50.12 If the purchaser enters into a contract for sale of all or any part of the property, that contract must provide that:
(a) the provisions of this clause apply mutatis mutandis to the purchaser under that contract; and
(b) the purchaser under that contract must enters [sic] into a Deed with Overton Investments Pty Limited under which it agrees to assume all of the rights and obligations of the purchaser contained in this clause.

50.13 This clause does not merge on completion.”

16 “Resident Debts” is defined to mean:
“(a) any court order debts or judgment debts awarded in favour of the vendor against any tenants or any guarantors under the [sic] any of the Leases (including any orders for costs or amounts determined after completion to be paid by way of costs which have not been invoiced to the tenants pursuant to the terms of the Leases) plus any interest accrued on any of them pursuant to the Leases and the Trust Deed to the actual date of repayment;

(b) any unpaid Outgoings or other amounts owing to the vendor as landlord under any of the Leases or as Manager under the Trust Deed up to the actual date of completion and any interest accrued on such amounts pursuant to the Leases and the Trust Deed up to the date of repayment; and

(c) any money owing to the vendor by a licensee under any of the Car Parking Licences to the actual date of completion and any interest on such amounts up to the date of repayment;

and the term “Resident Debts” includes all or any part of the Resident Debts;”

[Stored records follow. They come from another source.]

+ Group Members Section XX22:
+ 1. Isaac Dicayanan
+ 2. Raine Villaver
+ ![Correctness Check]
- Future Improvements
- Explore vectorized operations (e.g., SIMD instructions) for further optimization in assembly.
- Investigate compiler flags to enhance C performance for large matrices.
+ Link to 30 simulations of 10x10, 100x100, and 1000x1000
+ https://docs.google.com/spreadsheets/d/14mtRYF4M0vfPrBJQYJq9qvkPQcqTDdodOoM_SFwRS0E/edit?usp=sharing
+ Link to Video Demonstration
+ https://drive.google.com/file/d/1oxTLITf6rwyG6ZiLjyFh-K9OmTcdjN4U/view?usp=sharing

17 Clause 52.3 provides that Cuzeno is to be solely responsible for the payment of any Refund and any Lease Deposit or any other money payable to any lessee under any of the Leases or on termination or surrender of any of the Leases.

18 Clause 66 provides that $2M of the purchase price is to be left outstanding as a loan by Overton to Cuzeno, secured by a first mortgage over the property. The mortgage is required to be in the form attached to the Contract as Annexure “L”. A Guarantee by Cuzeno’s directors is also required to be given in a form annexed.

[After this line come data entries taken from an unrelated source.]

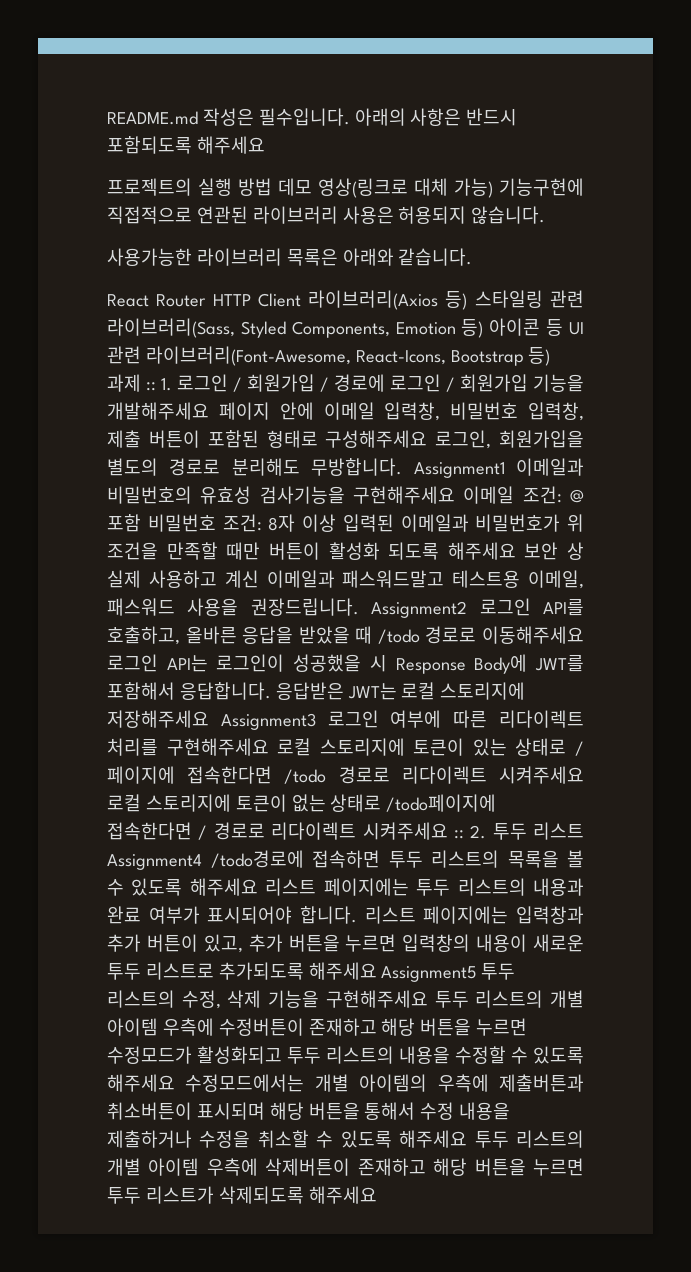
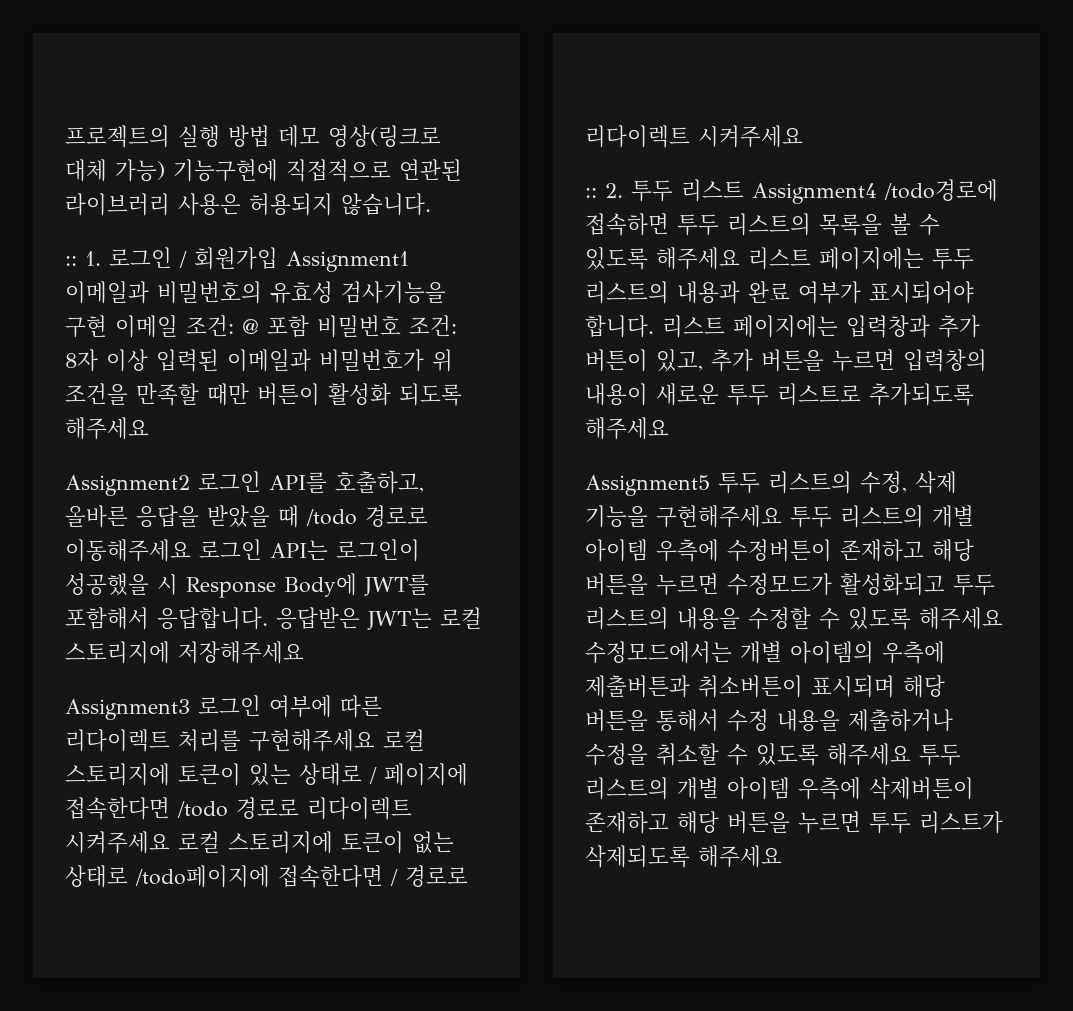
- README.md 작성은 필수입니다. 아래의 사항은 반드시 포함되도록 해주세요
- 사용가능한 라이브러리 목록은 아래와 같습니다.
- React Router HTTP Client 라이브러리(Axios 등) 스타일링 관련 라이브러리(Sass, Styled Components, Emotion 등) 아이콘 등 UI 관련 라이브러리(Font-Awesome, React-Icons, Bootstrap 등) 과제 :: 1. 로그인 / 회원가입 / 경로에 로그인 / 회원가입 기능을 개발해주세요 페이지 안에 이메일 입력창, 비밀번호 입력창, 제출 버튼이 포함된 형태로 구성해주세요 로그인, 회원가입을 별도의 경로로 분리해도 무방합니다. Assignment1 이메일과 비밀번호의 유효성 검사기능을 구현해주세요 이메일 조건: @ 포함 비밀번호 조건: 8자 이상 입력된 이메일과 비밀번호가 위 조건을 만족할 때만 버튼이 활성화 되도록 해주세요 보안 상 실제 사용하고 계신 이메일과 패스워드말고 테스트용 이메일, 패스워드 사용을 권장드립니다. Assignment2 로그인 API를 호출하고, 올바른 응답을 받았을 때 /todo 경로로 이동해주세요 로그인 API는 로그인이 성공했을 시 Response Body에 JWT를 포함해서 응답합니다.
+ :: 1. 로그인 / 회원가입 Assignment1 이메일과 비밀번호의 유효성 검사기능을 구현 이메일 조건: @ 포함 비밀번호 조건: 8자 이상 입력된 이메일과 비밀번호가 위 조건을 만족할 때만 버튼이 활성화 되도록 해주세요
+ Assignment2 로그인 API를 호출하고, 올바른 응답을 받았을 때 /todo 경로로 이동해주세요 로그인 API는 로그인이 성공했을 시 Response Body에 JWT를 포함해서 응답합니다.
- 응답받은 JWT는 로컬 스토리지에 저장해주세요 Assignment3 로그인 여부에 따른 리다이렉트 처리를 구현해주세요 로컬 스토리지에 토큰이 있는 상태로 / 페이지에 접속한다면 /todo 경로로 리다이렉트 시켜주세요 로컬 스토리지에 토큰이 없는 상태로 /todo페이지에 접속한다면 / 경로로 리다이렉트 시켜주세요 :: 2. 투두 리스트 Assignment4 /todo경로에 접속하면 투두 리스트의 목록을 볼 수 있도록 해주세요 리스트 페이지에는 투두 리스트의 내용과 완료 여부가 표시되어야 합니다.
+ 응답받은 JWT는 로컬 스토리지에 저장해주세요
+ Assignment3 로그인 여부에 따른 리다이렉트 처리를 구현해주세요 로컬 스토리지에 토큰이 있는 상태로 / 페이지에 접속한다면 /todo 경로로 리다이렉트 시켜주세요 로컬 스토리지에 토큰이 없는 상태로 /todo페이지에 접속한다면 / 경로로 리다이렉트 시켜주세요
+ :: 2. 투두 리스트 Assignment4 /todo경로에 접속하면 투두 리스트의 목록을 볼 수 있도록 해주세요 리스트 페이지에는 투두 리스트의 내용과 완료 여부가 표시되어야 합니다.
- 리스트 페이지에는 입력창과 추가 버튼이 있고, 추가 버튼을 누르면 입력창의 내용이 새로운 투두 리스트로 추가되도록 해주세요 Assignment5 투두 리스트의 수정, 삭제 기능을 구현해주세요 투두 리스트의 개별 아이템 우측에 수정버튼이 존재하고 해당 버튼을 누르면 수정모드가 활성화되고 투두 리스트의 내용을 수정할 수 있도록 해주세요 수정모드에서는 개별 아이템의 우측에 제출버튼과 취소버튼이 표시되며 해당 버튼을 통해서 수정 내용을 제출하거나 수정을 취소할 수 있도록 해주세요 투두 리스트의 개별 아이템 우측에 삭제버튼이 존재하고 해당 버튼을 누르면 투두 리스트가 삭제되도록 해주세요
+ 리스트 페이지에는 입력창과 추가 버튼이 있고, 추가 버튼을 누르면 입력창의 내용이 새로운 투두 리스트로 추가되도록 해주세요
+ Assignment5 투두 리스트의 수정, 삭제 기능을 구현해주세요 투두 리스트의 개별 아이템 우측에 수정버튼이 존재하고 해당 버튼을 누르면 수정모드가 활성화되고 투두 리스트의 내용을 수정할 수 있도록 해주세요 수정모드에서는 개별 아이템의 우측에 제출버튼과 취소버튼이 표시되며 해당 버튼을 통해서 수정 내용을 제출하거나 수정을 취소할 수 있도록 해주세요 투두 리스트의 개별 아이템 우측에 삭제버튼이 존재하고 해당 버튼을 누르면 투두 리스트가 삭제되도록 해주세요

The relevant terms of the Mortgage

19 The particular provisions of the Mortgage as executed by the parties are set out in Annexure “A” to a Land Titles Office RPA form; the general provisions are set out in Memorandum No.I264748 filed in the Land Titles Office and incorporated in the Mortgage by reference (“Memorandum I”). Clause 1 of Annexure “A” provides that “if there is any conflict between the provisions of this Mortgage and the Memorandum, the provisions of this Mortgage prevail”.

20 The remaining substantive clauses of Annexure “A” require close consideration and should be set out in full. They are as follows:
“3 Principal payment
The Mortgagor must pay the Mortgagee the outstanding Principal Sum, and the balance, if any, of the Mortgage Debt on the date specified in Item 3. [The date specified in Item 3 is, in effect, 29 September 2001.]

4 Payment of interest
Without prejudice to the Mortgagor’s obligation to pay the whole of the Mortgage Debt on the date specified in Item 3, the Mortgagor must pay interest on the amount outstanding under this Mortgage on daily balances at 10.5% per annum, computed from the date in Item 4 payable on the last day of each calendar month.

5 Early Repayment
The Mortgagor may repay this Debt at any time without penalty upon payment to the Mortgagee of the Principal Sum, any other moneys payable under this Mortgage and interest (if any is payable) to the date of repayment only.

6 What does this Mortgage secure?
This Mortgage secures payment to the Mortgagee of the Principal Sum, any money owing to the Mortgagee by the Mortgagor under the Collateral Documents, and all other money payable under this Mortgage on any account whatever.”

“Collateral Documents” are defined as meaning the Contract for Sale and a Guarantee.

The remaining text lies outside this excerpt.